Omilteme Cottontail Rabbit Care Sheet

Scientific Facts

Common Name Omilteme Cottontail
Scientific Name Sylvilagus Insonus
Life Span About 2 years
Size (Adult) Medium-sized
Weight (Adult) 3 kg
Body Shape Large rabbit
Habitat Summit of the Mountain Range
Country of Origin The state of Guerrero, Mexico in the mountain of Sierra Madre del Sur

Physical Description

Image Source

Such a large rabbit with its long ears, the Omilteme Cottontails is one-of-a-kind pet to have. It features an average size of hind feet and short tails. Its ears are dark, black, and brownish in colors. While it features a black tip and black border, too. It comes in a distinct color of greyish-black with the mixing of black and red hairs found at the back. It also has its white bellies as more of its distinguishing feature.
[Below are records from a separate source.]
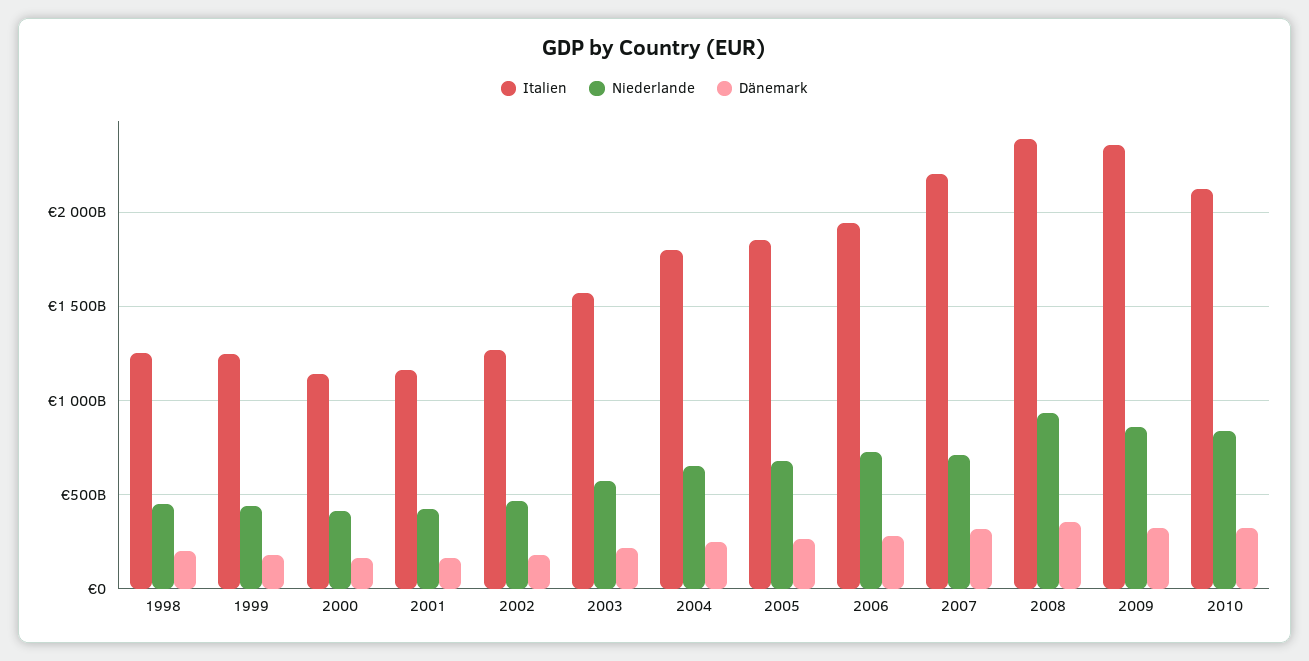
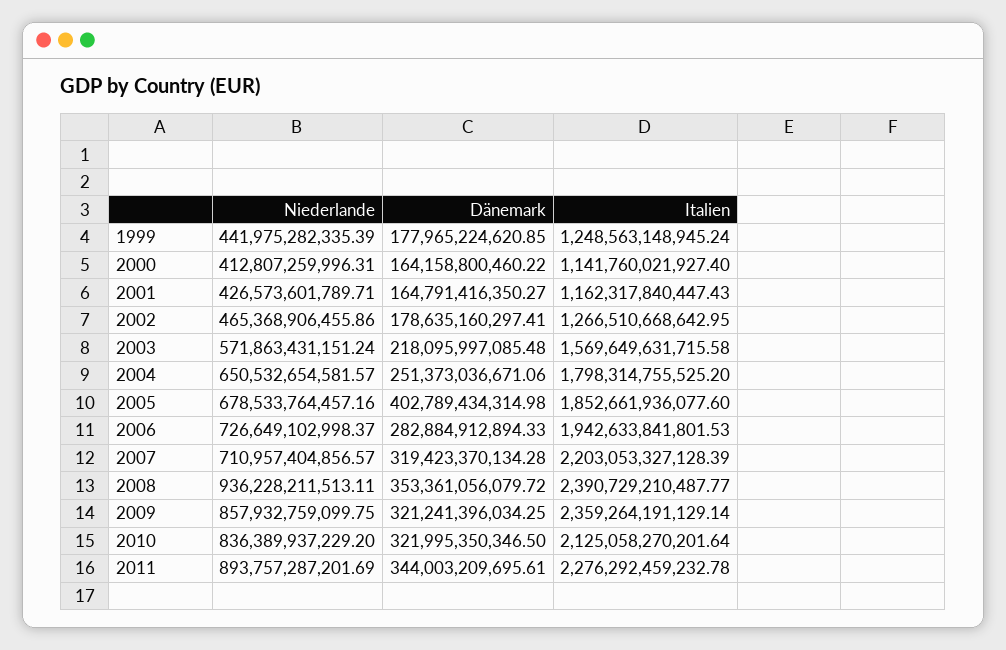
Italien, 1998: 1250000000000 -> none
Niederlande, 1998: 450000000000 -> none
Dänemark, 1998: 200000000000 -> none
Dänemark, 2005: 250000000000 -> 402789434314.98
Niederlande, 2011: none -> 893757287201.69
Dänemark, 2011: none -> 344003209695.61
Italien, 2011: none -> 2276292459232.78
About the exact estimate of the ears, it falls exactly between 53 and 63.5 millimeters. Its dorsal body is a mixture of black and rufous on the back with white color on the ventral surfaces. It has its tail that measures between thirty and forty-five millimeters. It has its hind feet having black soles and white tops.

Look through the Omilteme Cottontail’s large skulls with a broad braincase, long palate, large mandibular and maxillary tooth, incisive foramina, a short diastema, and shallow skull depth. Its dental formula consists of the 2/1 incisors, 0/0 canines, 3/2 premolars, 3/3 molars, totaling 28.

Fast Facts

Here are some of the fast facts about the Omilteme Cottontail:

Best Suited For: In the Wild Forests

Temperament: The Least Understood Rabbit as It Manifests Wild Behavior

Comparable Breeds: Not Indicated

Colors

Image Source

This Omilteme Cottontail features a distinct coat coloration. Such as it features a dull grey as its coat and a dark and brown-black in the convex surface of the ear. It also features a red and brown color on the dorsal side combined with black. The sides are also then grey and black with white on the dorsal side. Its soles are also dark brown with reddish-black and white in the ventral side.

Lifestyle and Behavior

Very little is known about the lifestyle of the Omilteme Cottontail. This is because it is now one of the most endangered rabbits around the world. It is a nocturnal type of rabbit that can go active at dawn and dusk as well. But so far, most of the cottontails are solitary and asocial. They would come together only when it comes time for the breeding season. That also is true when there be a rare aggregation at the feeding site.

Habitat

The Omilteme Cottontail comes only in limited distribution. This rabbit can be found only in the Sierra Madre del Sur located in the state of Guerrero in Mexico. This also occurs sympatrically along with the Eastern cottontails and the Mexican cottontails.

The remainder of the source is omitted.